Ayers and Baigent claim to have been dismissed without notice, purportedly by way of redundancy, when they should have been given no less than six months' notice in writing. They are challenging the fairness of the dismissal in a separate employment tribunal.

Contractual dispute

Ayers and Baigent accuse Brewin Dolphin of breaching their contractual agreement by not paying them trail fees of £35,000 and £25,000, which it is alleged they would have earned during their notice period between 30 April 2009 and 30 September 2009. The duo also claim to be owed around £5,000 and £1,000 in new business fees on the £5 million and £1 million in funds they brought to the wealth management firm.

As well as their claim to an entitlement to biannual trail fees in perpetuity, Ayers and Baigent are seeking payment of notice and commission and damages.

Brewin Dolphin, meanwhile, is disputing the claims and refuses to accept that Ayers and Baigent are entitled to payment of fees in future.

The judgement on the case is expected in December. Brewin Dolphin declined to comment, while Ayers was unavailable for comment.

EXPERT OPINION:

Alistair French, a solicitor in the employment team at Stewarts Law LLP, a firm which typically handles very high stakes bonus claims for investment bankers, said the Brewin Dolphin case is interesting because claiming for 'eternal loss' in the High Court is obviously desirable for the claimants although highly ambitious. He added he would have expected the contracts to expressly prevent employees claiming entitlement to bonus or commission for any period post-termination of employment.

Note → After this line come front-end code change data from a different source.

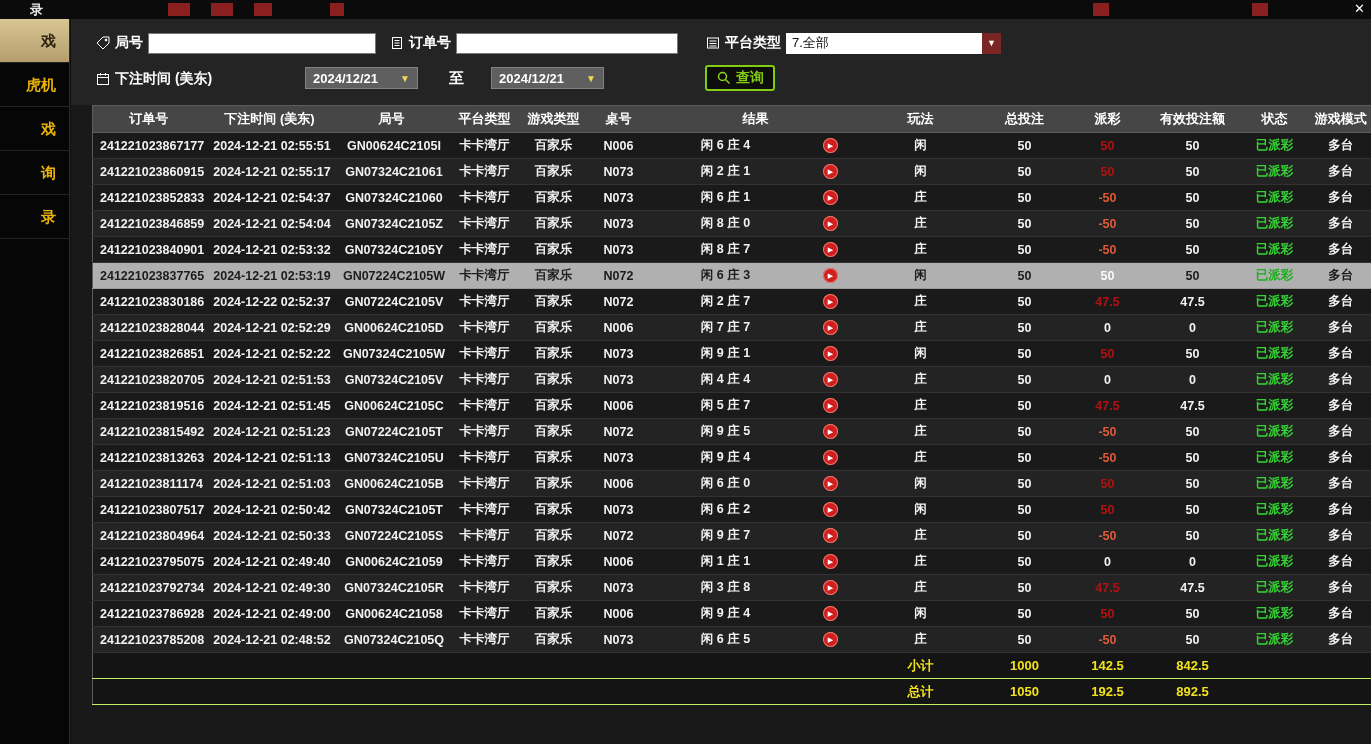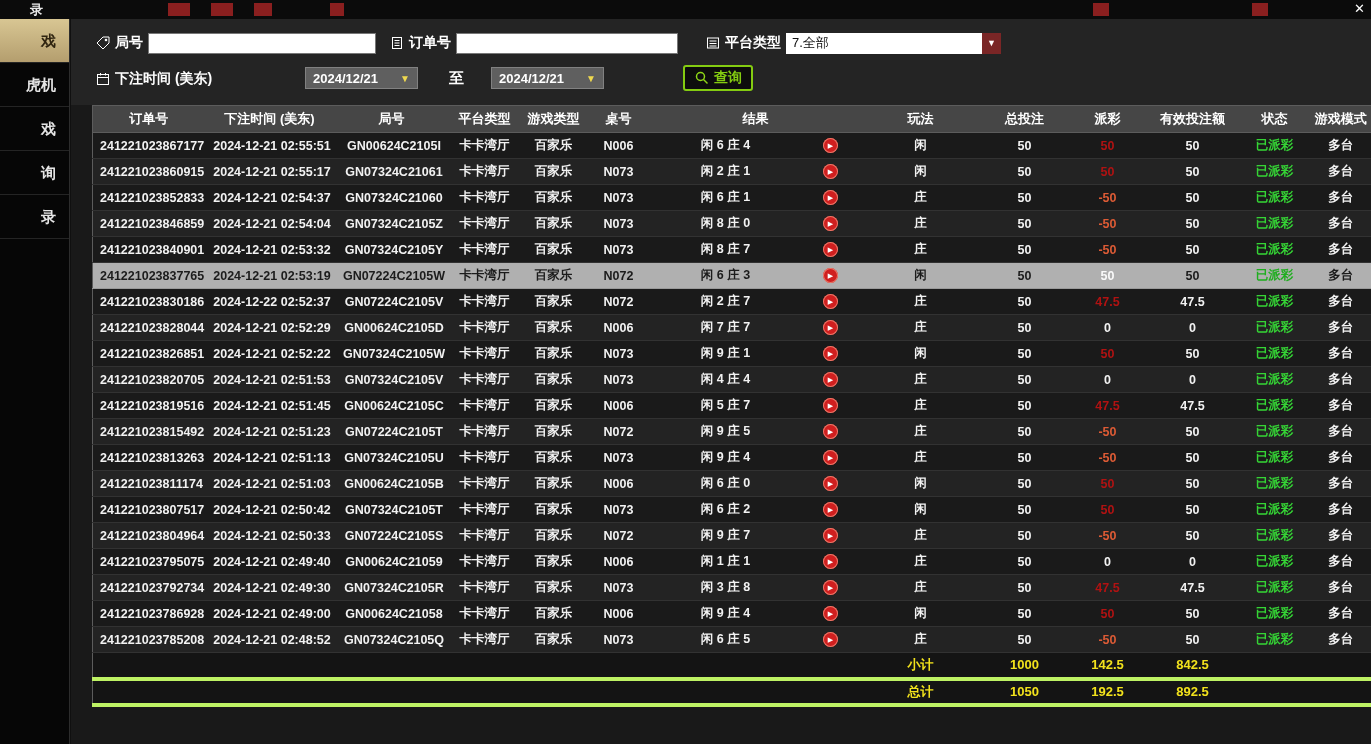--- a/index.html
+++ b/index.html
@@ -10,21 +10,21 @@
     color:#eee;
   }
   
   .top-bar { position:absolute; left:0; top:0; right:0; height:19px; background:#0b0b0b; z-index:5; }
   .tb-text { position:absolute; left:30px; top:1px; font-size:13px; font-weight:700; color:#e8e8e8; }
   .frag { position:absolute; top:3px; height:13px; background:#8a1f1f; }
   .close { position:absolute; right:6px; top:1px; font-size:13px; color:#fff; cursor:pointer; }
   
   .sidebar { position:absolute; left:0; top:19px; width:70px; bottom:0; background:#060606; border-right:1px solid #2c2c2c; }
   .nav-item { height:44px; line-height:44px; text-align:right; padding-right:13px; font-size:15px; font-weight:700;
-    color:#e5e5e5; border-bottom:1px solid #242424; cursor:pointer; white-space:nowrap; overflow:hidden; }
+    color:#eab308; border-bottom:1px solid #242424; cursor:pointer; white-space:nowrap; overflow:hidden; }
   .nav-item.active { background:linear-gradient(var(--active_nav,#d8c693),#b49e6e); color:#2f2410; }
   
   .main { position:absolute; left:71px; top:19px; right:0; bottom:0; background:#191919; }
   .filters { position:absolute; left:0; right:0; top:0; height:86px; background:#242424; }
   .fg { position:absolute; display:flex; align-items:center; gap:5px; height:24px; }
   .ficon { display:inline-flex; width:15px; justify-content:center; }
   .flabel { font-size:14px; font-weight:700; color:#fff; white-space:nowrap; }
   .txt { height:21px; border:1px solid #777; background:#fff; color:#111; font-size:13px; padding:0 4px; }
   .select-white { width:215px; height:21px; background:#fff; color:#111; font-size:13px; display:flex; align-items:center;
     justify-content:space-between; padding-left:6px; cursor:pointer; }
@@ -49,21 +49,21 @@
   td.neg { color:var(--payout_loss,#dd5b35);margin-top:40px; }
   td.status { color:var(--status_paid,#35d435); }
   tr.sel { background:var(--selected_row,#b0b0b0) !important; }
   tr.sel td { color:#1c1c1c; border-bottom-color:#9a9a9a; }
   tr.sel td.pos { color:#fafafa; }
   tr.sel td.status { color:#1fae1f; }
   .play { display:inline-block; width:15px; height:15px; border-radius:50%; background:var(--play_red,#d01f1f);
     color:#fff; font-size:7px; line-height:15px; text-align:center; vertical-align:middle; cursor:pointer;
     box-shadow:inset 0 0 0 1px #e87a6a; }
   tr.footer { background:#141414 !important; }
-  tr.footer td { border-top:1px solid #5c5c5c; border-bottom:4px solid #bef264;
+  tr.footer td { border-top:1px solid #5c5c5c; border-bottom:1px solid #bef264;
     color:var(--totals,#f2e21c); font-weight:700; font-size:13px; }
 </style>
 </head>
 <body>
 
 <div class="top-bar">
   <span class="tb-text">录</span>
   <div class="frag" style="left:168px;width:22px"></div>
   <div class="frag" style="left:211px;width:22px"></div>
   <div class="frag" style="left:254px;width:18px"></div>
@@ -137,21 +137,21 @@
       <span class="darrow">▼</span>
     </div>
 
     <span class="to-label" style="left:378px;top:50px">至</span>
 
     <div class="date-select" style="left:420px;top:48px">
       <span>2024/12/21</span>
       <span class="darrow">▼</span>
     </div>
 
-    <button class="query-btn" style="left:612px;top:46px">
+    <button class="query-btn" style="left:634px;top:46px">
       <span class="ficon">
         <svg width="14" height="14" viewBox="0 0 14 14">
             <circle cx="5.5" cy="5.5" r="4" fill="none" stroke="#8ed616" stroke-width="1.5"></circle>
             <path d="M8.5 8.5l4 4" stroke="#8ed616" stroke-width="1.5"></path>
           </svg>
       </span>
       <span>查询</span>
     </button>
   </div>
 

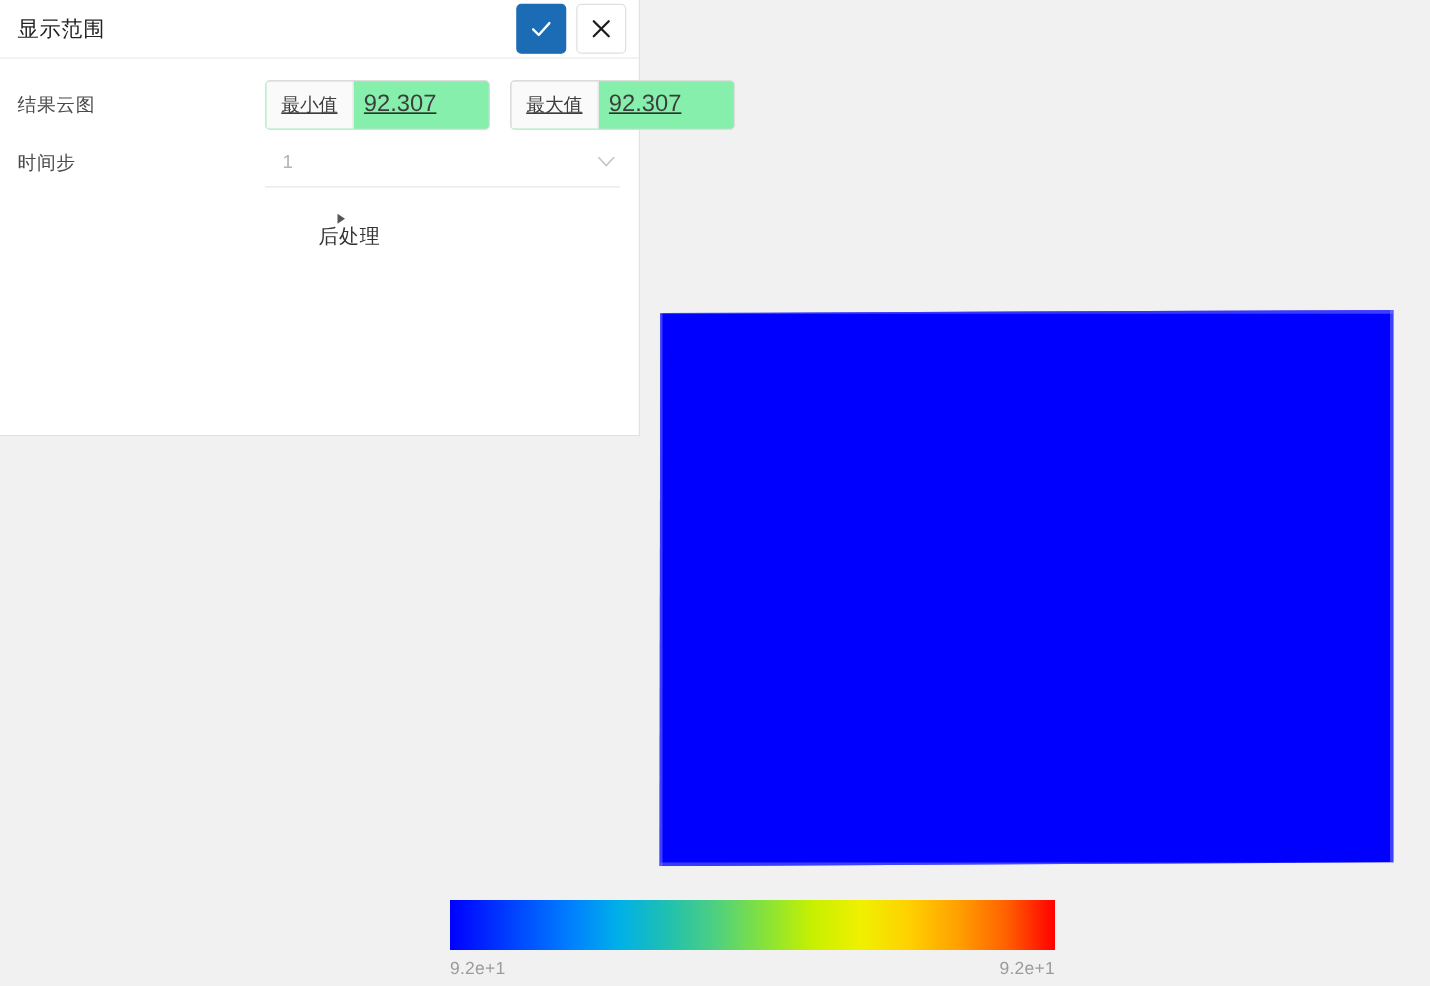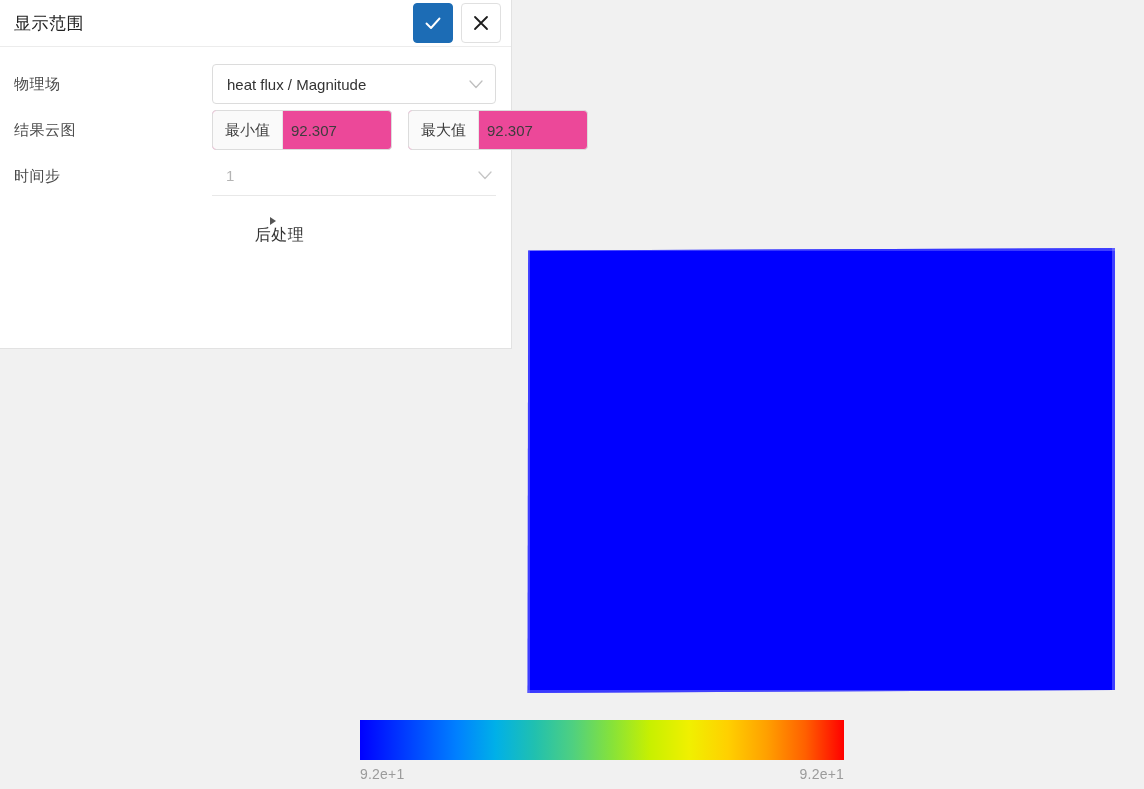--- a/index.html
+++ b/index.html
@@ -242,45 +242,46 @@
     transform: translateX(-50%);
   }
 
   
   .range-group {
     display: flex;
     align-items: center;
     height: 40px;
     border: 1px solid #dcdcdc;
     border-radius: 4px;
-    background: #ec4899;
+    background: #86efac;
     overflow: hidden;
     width: 180px;
     min-width: 180px;
+    text-decoration: underline;
   }
   .range-group + .range-group { margin-left: 16px; justify-content: flex-end; }
   .range-addon {
     height: 100%;
     display: flex;
     align-items: center;
     padding: 0 12px;
     font-size: 15px;
     color: #3d3d3d;
     background: #fafafa;
     border-right: 1px solid #e6e6e6;
     white-space: nowrap;
   }
   .range-input {
     flex: 1;
     height: 100%;
     border: none;
     outline: none;
     background: transparent;
     font-family: "Liberation Sans", "DejaVu Sans", sans-serif;
-    font-size: 15px;
+    font-size: 19px;
     color: #3d3d3d;
     padding: 0 8px;
     min-width: 0;
   }
 
   
   .uselect {
     width: 284px;
     height: 40px;
     border: none;
@@ -356,31 +357,20 @@
 
       <div class="hdr-btn cancel">
         <svg width="20" height="20" viewBox="0 0 20 20">
           <path d="M4 4 L16 16 M16 4 L4 16" fill="none" stroke="#1c1c1c" stroke-width="1.8" stroke-linecap="round"></path>
         </svg>
       </div>
     </div>
 
     <div class="panel-body">
 
-      <div class="row">
-        <div class="row-label">物理场</div>
-        <div class="row-ctl">
-          <div class="select">
-            <span class="select-value">heat flux / Magnitude</span>
-            <svg class="chev" viewBox="0 0 14 9">
-              <path d="M1 1 L7 7.5 L13 1" fill="none" stroke="#bfbfbf" stroke-width="1.3" stroke-linecap="round" stroke-linejoin="round"></path>
-            </svg>
-          </div>
-        </div>
-      </div>
 
 
       <div class="row">
         <div class="row-label">结果云图</div>
         <div class="row-ctl">
           <div class="range-group">
             <div class="range-addon">最小值</div>
             <input class="range-input" type="text" value="92.307" style="">
           </div>
           <div class="range-group">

He said: 'If I were drafting these contracts, I would want to make sure that the entitlement was tied directly to the individuals' loyalty and their continuing employment. What you would expect to see is something clearly stating that the 0.1% trail fee is only payable to individuals in employment and, even then, not to employees working their notice period.

'The absence of such wording could produce the result where executives have their cake and eat it: trail would still be payable once the individuals had left the company to work for a competitor - a crazy situation. A well drafted contract, would contemplate what happens where the people involved are no longer part of the organisation.'

French also pointed out that since the proceedings are taking place in the High Court, the case would not set a binding future precedent unless it reaches the appellate courts and a judgement is given in the Court of Appeal or, subsequently, the Supreme Court.